### RECORDS SUPPLIED
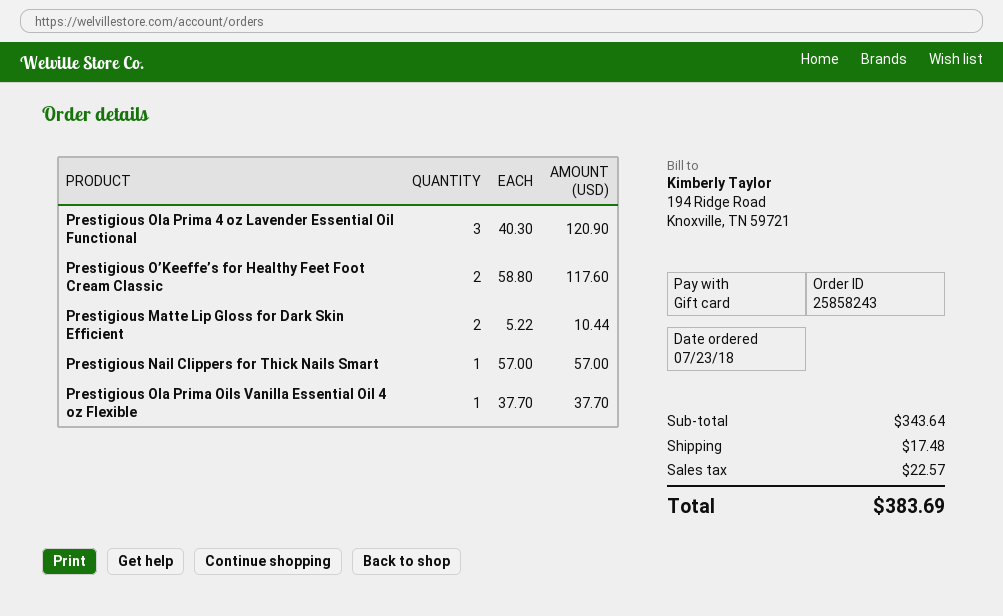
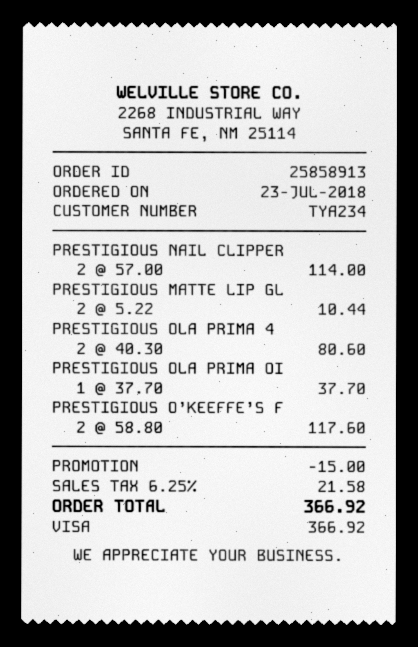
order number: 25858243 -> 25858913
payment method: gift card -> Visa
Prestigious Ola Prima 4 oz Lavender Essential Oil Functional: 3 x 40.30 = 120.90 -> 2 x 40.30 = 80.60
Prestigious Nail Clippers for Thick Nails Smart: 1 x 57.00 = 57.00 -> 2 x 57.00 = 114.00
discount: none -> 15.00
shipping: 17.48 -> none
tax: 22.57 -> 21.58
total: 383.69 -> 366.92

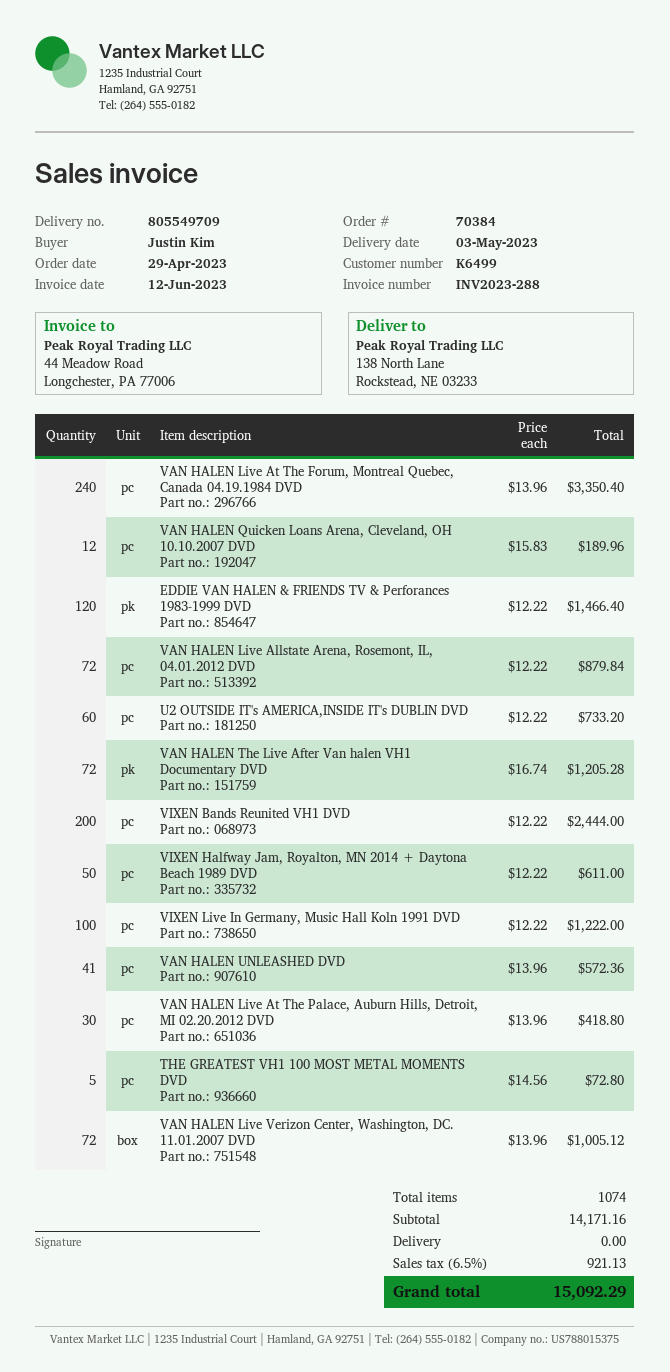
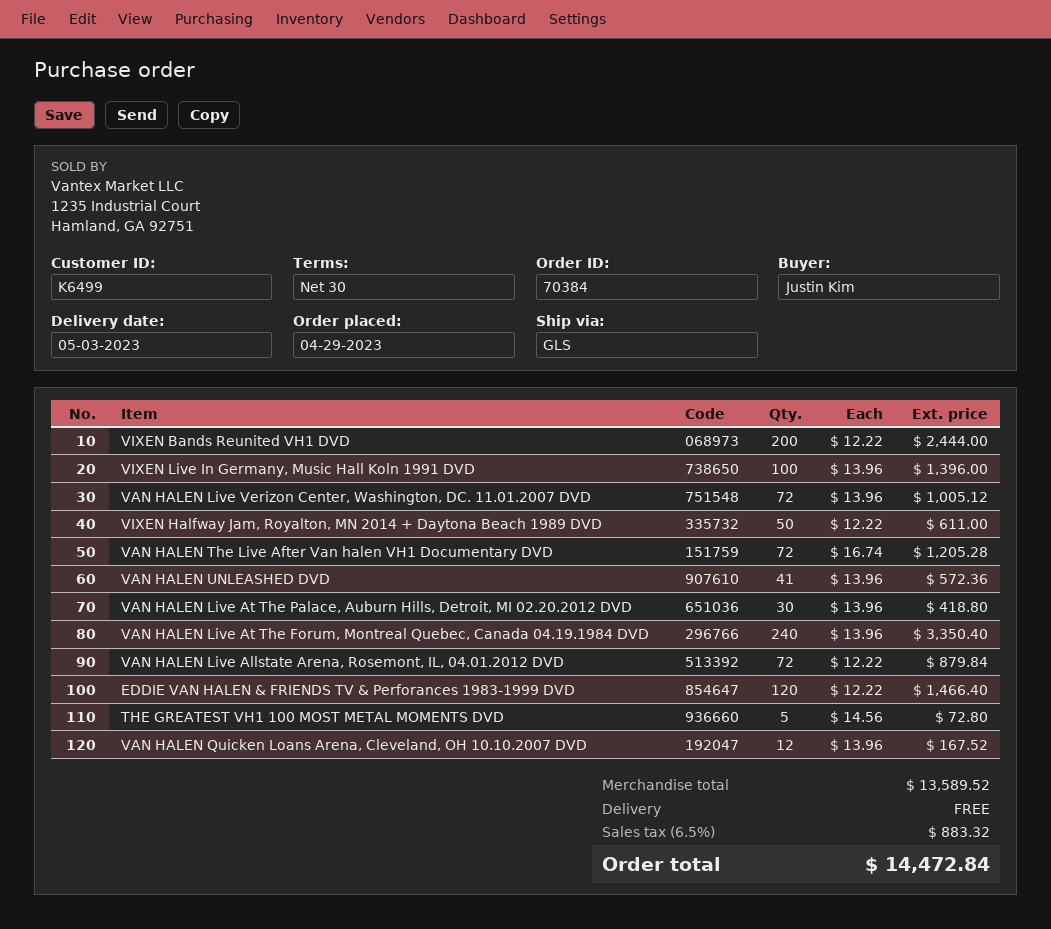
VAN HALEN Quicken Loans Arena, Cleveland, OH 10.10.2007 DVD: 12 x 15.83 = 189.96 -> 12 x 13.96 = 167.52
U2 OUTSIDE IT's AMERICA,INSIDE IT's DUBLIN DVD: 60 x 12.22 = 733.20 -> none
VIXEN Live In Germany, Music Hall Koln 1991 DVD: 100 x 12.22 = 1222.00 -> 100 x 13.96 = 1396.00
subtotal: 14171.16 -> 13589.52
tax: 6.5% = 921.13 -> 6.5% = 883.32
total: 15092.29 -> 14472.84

...

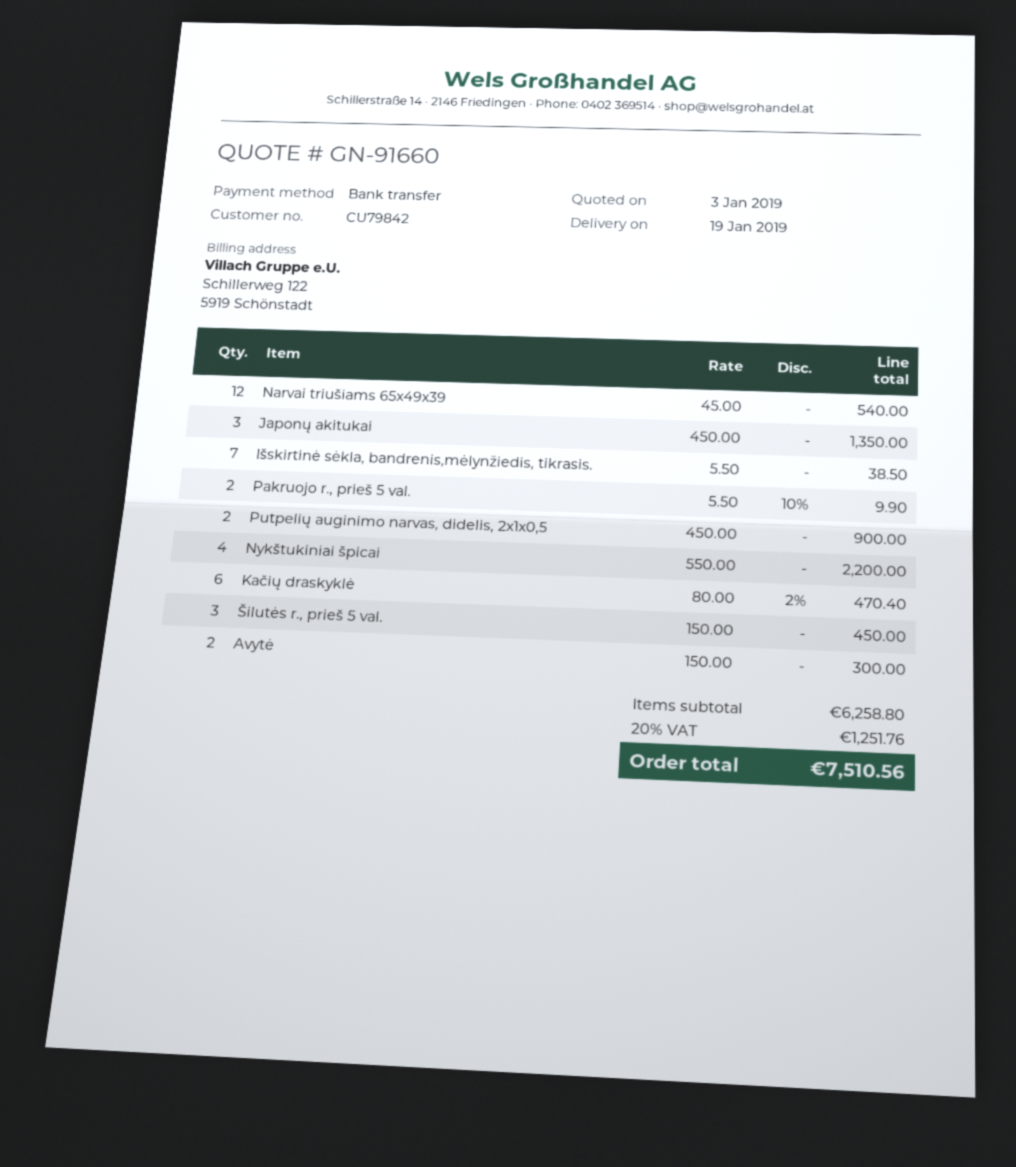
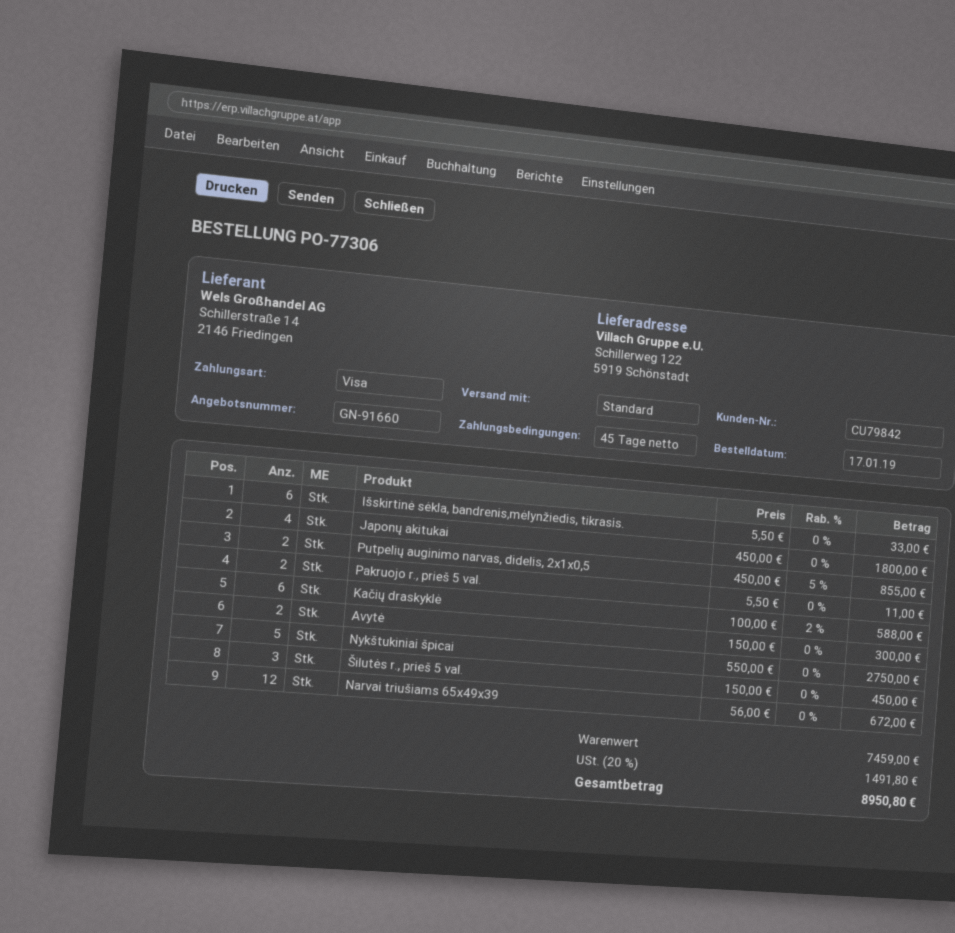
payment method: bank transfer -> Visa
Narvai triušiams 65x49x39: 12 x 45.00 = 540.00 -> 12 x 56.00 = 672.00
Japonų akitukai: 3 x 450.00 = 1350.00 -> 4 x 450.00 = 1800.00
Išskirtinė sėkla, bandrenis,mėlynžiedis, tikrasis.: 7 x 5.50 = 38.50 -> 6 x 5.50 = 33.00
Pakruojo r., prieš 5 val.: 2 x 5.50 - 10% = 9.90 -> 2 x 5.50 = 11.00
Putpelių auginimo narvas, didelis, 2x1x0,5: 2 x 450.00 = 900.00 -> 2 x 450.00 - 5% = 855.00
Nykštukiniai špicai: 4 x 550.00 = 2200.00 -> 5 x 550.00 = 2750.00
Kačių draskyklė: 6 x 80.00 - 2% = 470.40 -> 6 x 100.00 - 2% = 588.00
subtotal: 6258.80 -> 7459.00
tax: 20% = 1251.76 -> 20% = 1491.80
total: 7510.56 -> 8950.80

* * *

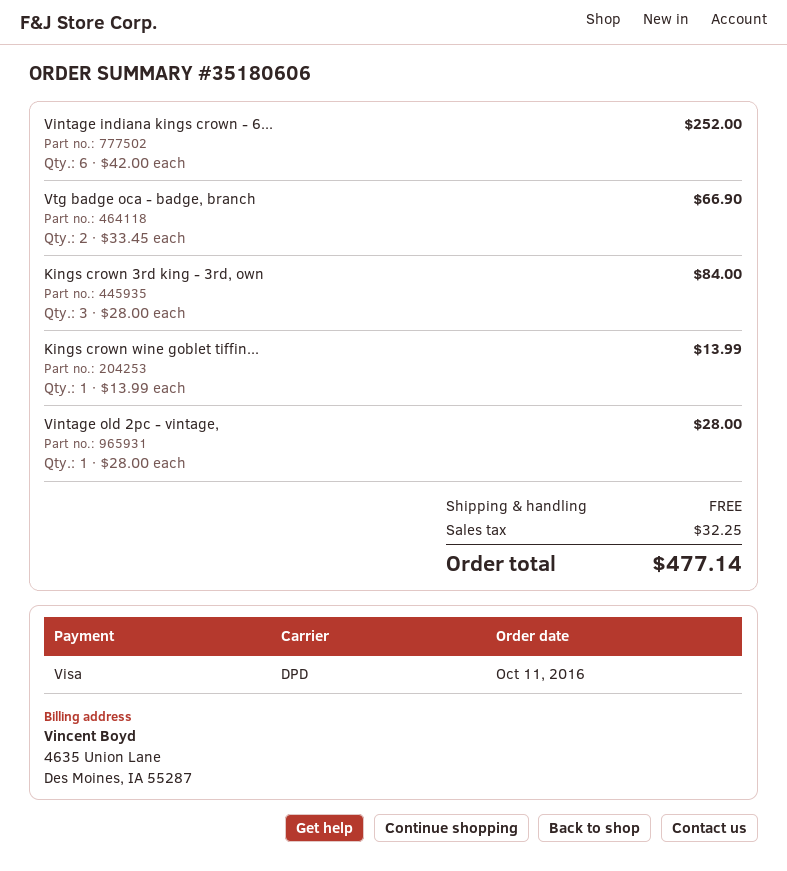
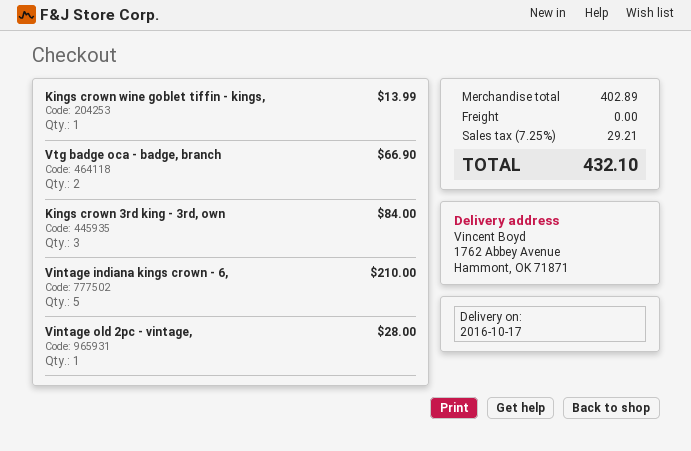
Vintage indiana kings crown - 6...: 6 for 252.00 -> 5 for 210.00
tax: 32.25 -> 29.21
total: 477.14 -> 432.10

### WHAT TO WORK ON
When you reach the line that has "order number: 25858243 -> 25858913" in the data above, start repeating lines exactly, and stop after the line that has "total: 15092.29 -> 14472.84"; pictures stay out.

### SOLUTION TO THE EXERCISE
order number: 25858243 -> 25858913
payment method: gift card -> Visa
Prestigious Ola Prima 4 oz Lavender Essential Oil Functional: 3 x 40.30 = 120.90 -> 2 x 40.30 = 80.60
Prestigious Nail Clippers for Thick Nails Smart: 1 x 57.00 = 57.00 -> 2 x 57.00 = 114.00
discount: none -> 15.00
shipping: 17.48 -> none
tax: 22.57 -> 21.58
total: 383.69 -> 366.92

VAN HALEN Quicken Loans Arena, Cleveland, OH 10.10.2007 DVD: 12 x 15.83 = 189.96 -> 12 x 13.96 = 167.52
U2 OUTSIDE IT's AMERICA,INSIDE IT's DUBLIN DVD: 60 x 12.22 = 733.20 -> none
VIXEN Live In Germany, Music Hall Koln 1991 DVD: 100 x 12.22 = 1222.00 -> 100 x 13.96 = 1396.00
subtotal: 14171.16 -> 13589.52
tax: 6.5% = 921.13 -> 6.5% = 883.32
total: 15092.29 -> 14472.84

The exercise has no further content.